Menurut Staf Ahli Menteri Koordinator Bidang Persaingan Usaha Supriyadi menyatakan rendahnya daya saing Indonesia disebabkan 3 faktor yaitu infrastruktur, birokrasi, dan korupsi. Kasus yang sering dikeluhkan yaitu dalam bidang birokrasi terutama dalam penyelenggaraan tender.
"Infrastruktur membuat daya saing jadi rendah. Dari 3 faktor pertama dari birokrasi, korupsi, infrastruktur, birokrasi ini yang harus diperbaiki mulai saat ini.
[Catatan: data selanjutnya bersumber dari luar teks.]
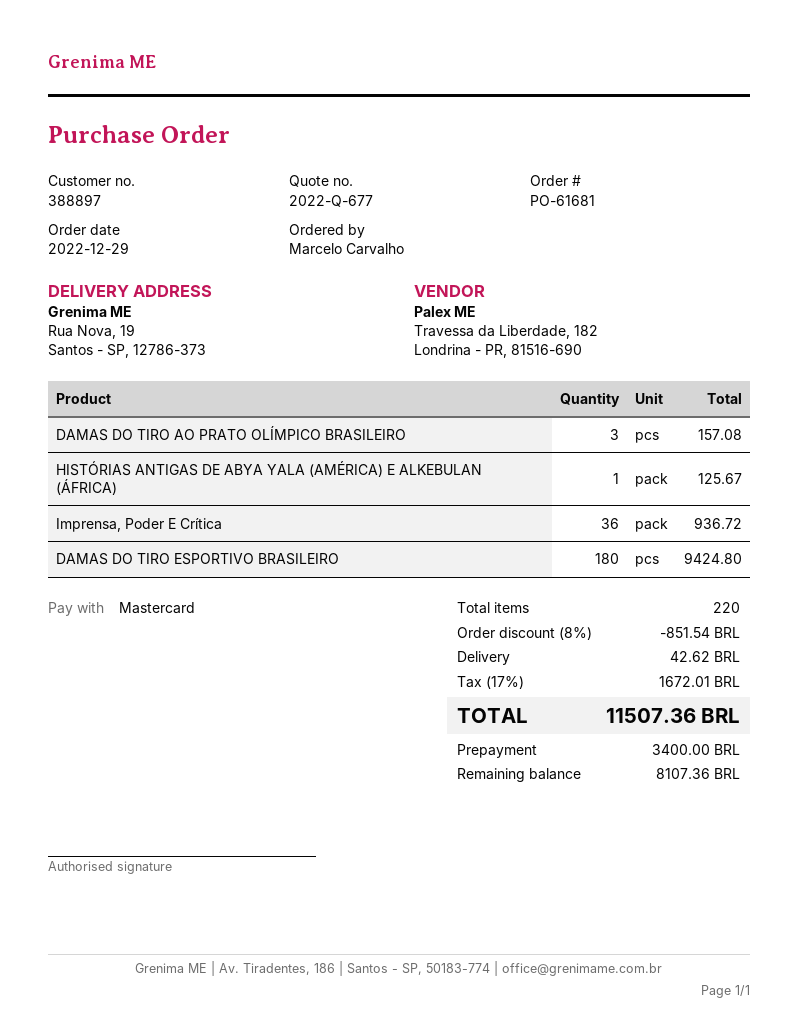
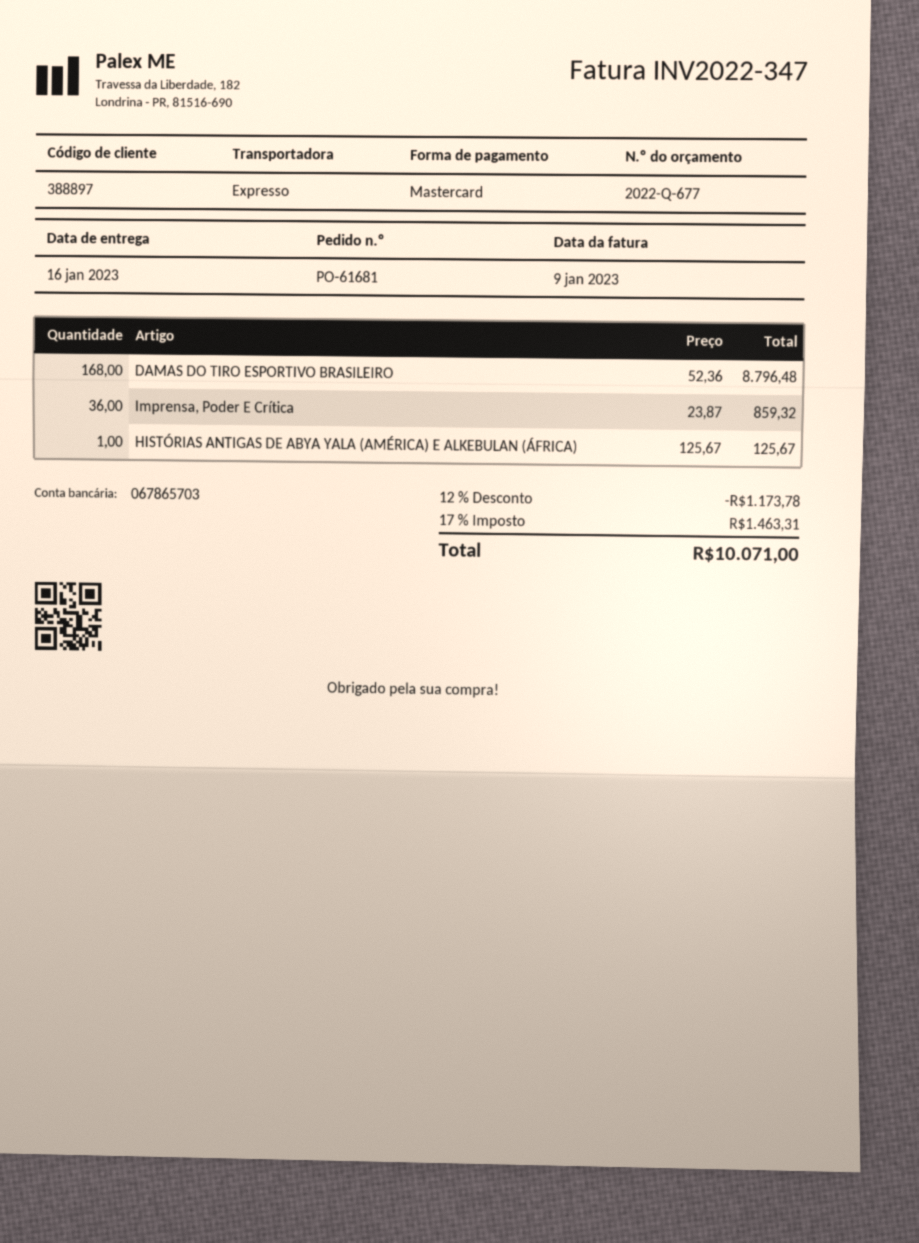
DAMAS DO TIRO AO PRATO OLÍMPICO BRASILEIRO: 3 for 157.08 -> none
Imprensa, Poder E Crítica: 36 for 936.72 -> 36 for 859.32
DAMAS DO TIRO ESPORTIVO BRASILEIRO: 180 for 9424.80 -> 168 for 8796.48
discount: 8% = 851.54 -> 12% = 1173.78
shipping: 42.62 -> none
tax: 17% = 1672.01 -> 17% = 1463.31
total: 11507.36 -> 10071.00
Persaingan yang paling banyak dikeluhkan masyarakat adalah penyelenggaraan tender," ujarnya dalam Seminar KPPU, di Hotel Borobudur, Jakarta, Senin (7/6/2010).
SCROLL TO CONTINUE WITH CONTENT
Berdasarkan laporan Global Competitiveness tahun 2009, beberapa komposisi indeks daya saing 2009 Indonesia masih memiliki skor di bawah 4. Untuk infrastruktur memiliki skor 3,2, pendidikan tinggi memiliki skor 3,91, penguasaan teknologi memiliki skor 3,2, dan inovasi bisnis memiliki skor 3,57.
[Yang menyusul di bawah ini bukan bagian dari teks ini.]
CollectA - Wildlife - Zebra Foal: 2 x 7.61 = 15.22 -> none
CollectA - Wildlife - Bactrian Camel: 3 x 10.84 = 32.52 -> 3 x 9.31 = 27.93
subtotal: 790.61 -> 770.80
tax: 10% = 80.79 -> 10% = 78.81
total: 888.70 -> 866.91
Namun, Indonesia memiliki skor tertinggi dalam instrumen pangsa pasar dengan skor 5,21. Nilai ini melebihi Malaysia, Thailand, dan Brunei bahkan Singapura. Tetapi tidak mengalahkan China yang memiliki skor 6,63 dan India dengan skor 6,07.
"Namun, dari sisi efisiensi pasar produk yang menjadi salah satu indikator pilar persaingan usaha, Indonesia relatif kompetitif, dibanding negara ASEAN dan China," ujarnya.
Untuk itu, lanjut Supriyadi dalam menghadapi Free Trade Agreement, pemerintah akan meningkakan daya saing dengan implementasikan kebijakan dan penegakan hukum persaingan usaha. Selain itu mempercepat pembangunan infrastruktur.
"Pemerintah telah berketetapan untuk mempercepat pembangunan infrastruktur baik yang berhubungan dengan transporasi, telekomunikasi, dan energi seperti jalan raya, kereta api, pelabuhan, bandara, listrik, air bersih, serta instrumen lainnya," tukasnya.